146) No NAFTA, onde existem procedimentos antidumping, estes são convalidados pelo próprio tratado que, de todos modos, estabelece expressamente no capítulo 19 mecanismos de revisão da determinação final de dumping, dano e direitos compensatórios a cargo de painéis binacionais e não exclusivamente nacionais. Ao passo que, por ocasião das recentes reuniões relacionadas com o Acordo de Livre Comércio das Américas, ALCA, tornou-se manifesta a importância que alguns países atribuem ao fato de que no acordo não se permitam medidas antidumping aplicadas unilateralmente pelas autoridades de cada país conforme sua legislação nacional, entendendo-se que esse seria um instrumento restritivo do comércio regional e considerando tais medidas como barreiras paratarifárias que não devem existir.

II-E-4) Conclusões sobre o direito aplicável

147) A investigação do dumping e a aplicação de medidas antidumping intrazona devem ser analisadas à luz das normas referidas que estabelecem o regime geral do Mercosul, no contexto de seu sistema normativo e de acordo com seus fins e objetivos (Convenção de Viena sobre Direito dos Tratados, art. 31, fazendo referência ao costume e à jurisprudência internacionais, cf. Jurisprudência dos Tribunais Arbitrais: Primeiro Tribunal parágrafos 49, 50, 51, 57, 59 e 60; Segundo Tribunal parágrafo 55; Terceiro Tribunal páginas 13 e 14).

148) O regime de livre circulação de bens consagrado pelo TA, por seu Anexo I e pelo Regime de Adequação Final à União Aduaneira, a ampla definição de restrições proibidas ao comércio que consta do artigo 2º do Anexo I ao TA, o disposto no artigo 4º do TA sobre o regime aplicável na zona (concorrência comercial e não antidumping); e a ausência de norma hábil expressa que permita recorrer a medidas antidumping na região indicam que a aplicação de medidas antidumping intrazona não é compatível com o princípio da livre circulação de bens. Conclusão que é acorde com a jurisprudência dos anteriores Tribunais Arbitrais Ad Hoc e também conforme a normativa do GATT-OMC em matéria de áreas de livre comércio e uniões aduaneiras, assim como a natureza desses processos de integração e a prática dos mesmos.

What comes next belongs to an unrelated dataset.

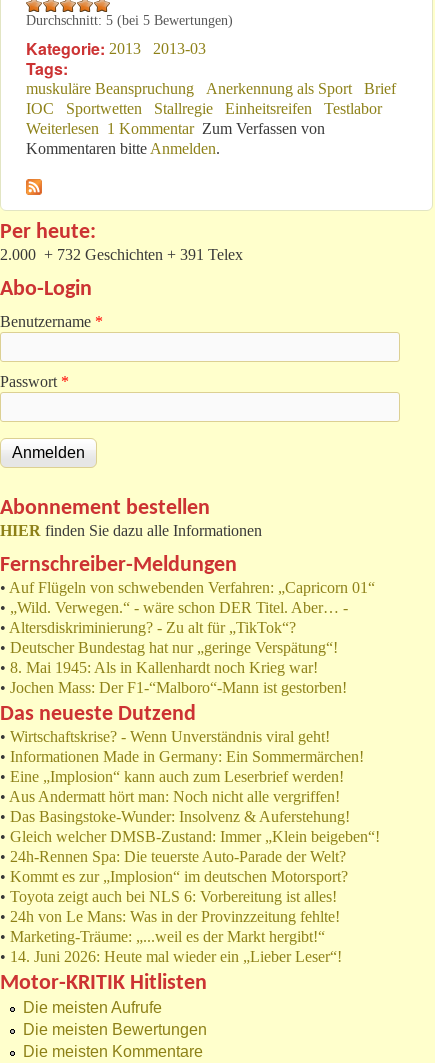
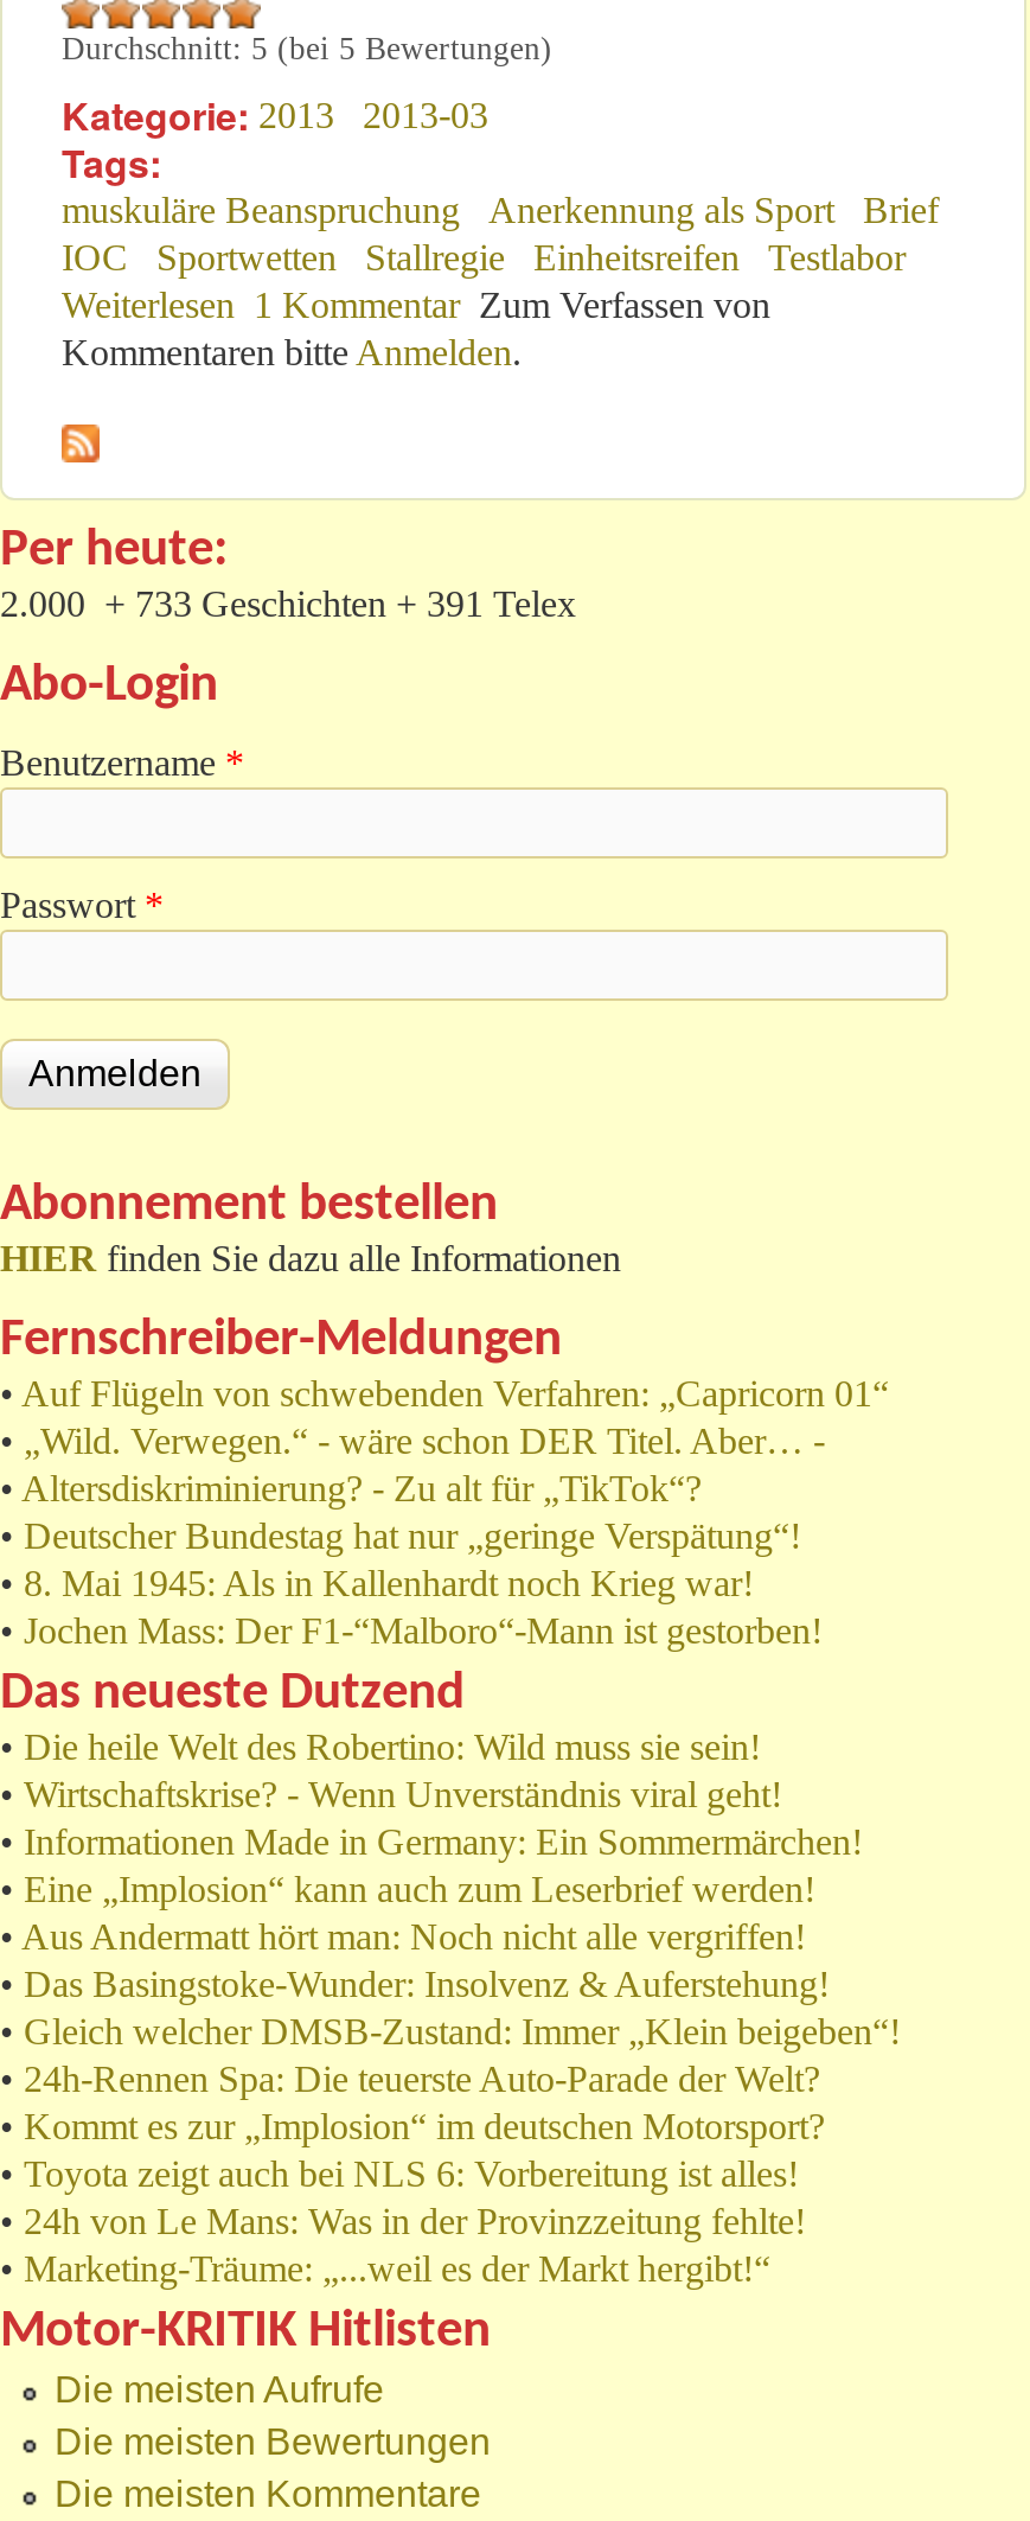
[0,246,243,263] 2.000 + 732 Geschichten + 391 Telex -> [0,584,576,625] 2.000 + 733 Geschichten + 391 Telex
none -> [0,1727,761,1768] • Die heile Welt des Robertino: Wild muss sie sein!
moved [0,728,380,945] -> [0,1775,901,2290]: • Wirtschaftskrise? - Wenn Unverständnis viral geht! | • Informationen Made in Germany: Ein Sommermärchen! | • Eine „Implosion“ kann auch zum Leserbrief werden! | ... | • 24h von Le Mans: Was in der Provinzzeitung fehlte! | • Marketing-Träume: „...weil es der Markt hergibt!“
[0,948,342,965] • 14. Juni 2026: Heute mal wieder ein „Lieber Leser“! -> none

II-F) Conseqüências e aplicação ao caso dos autos

II-F-1) Características e finalidade das medidas antidumping

149) O exame do direito aplicável leva a considerar que os procedimentos e as medidas antidumping não são procedentes nos espaços integrados. Nestes, ante supostas práticas comerciais desleais, devem ser aplicadas as regras da defesa da concorrência.

150) A própria evolução das normas Mercosul indica essa mesma direção, por mais que não tenha se cristalizado em um regime que tenha vigência. Com efeito, a sucessão de normas aprovadas ao respeito, ainda que não vigentes, demonstra a vontade dos EPM de estabelecer uma disciplina comum nos procedimentos tanto extra como intrazona. O fato de que essas normas não tenham alcançado a vigência não as priva de um valor indicativo e interpretativo da vontade das Partes no sentido de buscar uma regulação comum desta matéria para evitar, no caso intrazona, a perturbação que poderia gerar para o comércio regional a aplicação de medidas antidumping. A DEC CMC N° 28/00 (Art. 2º), entre outras normas, indica claramente que o procedimento antidumping é considerado como um elemento de vigência limitada, destinado a desaparecer, que deve ser substituído por um regime de defesa da concorrência que é a solução adequada para os mercados integrados com livre circulação de bens.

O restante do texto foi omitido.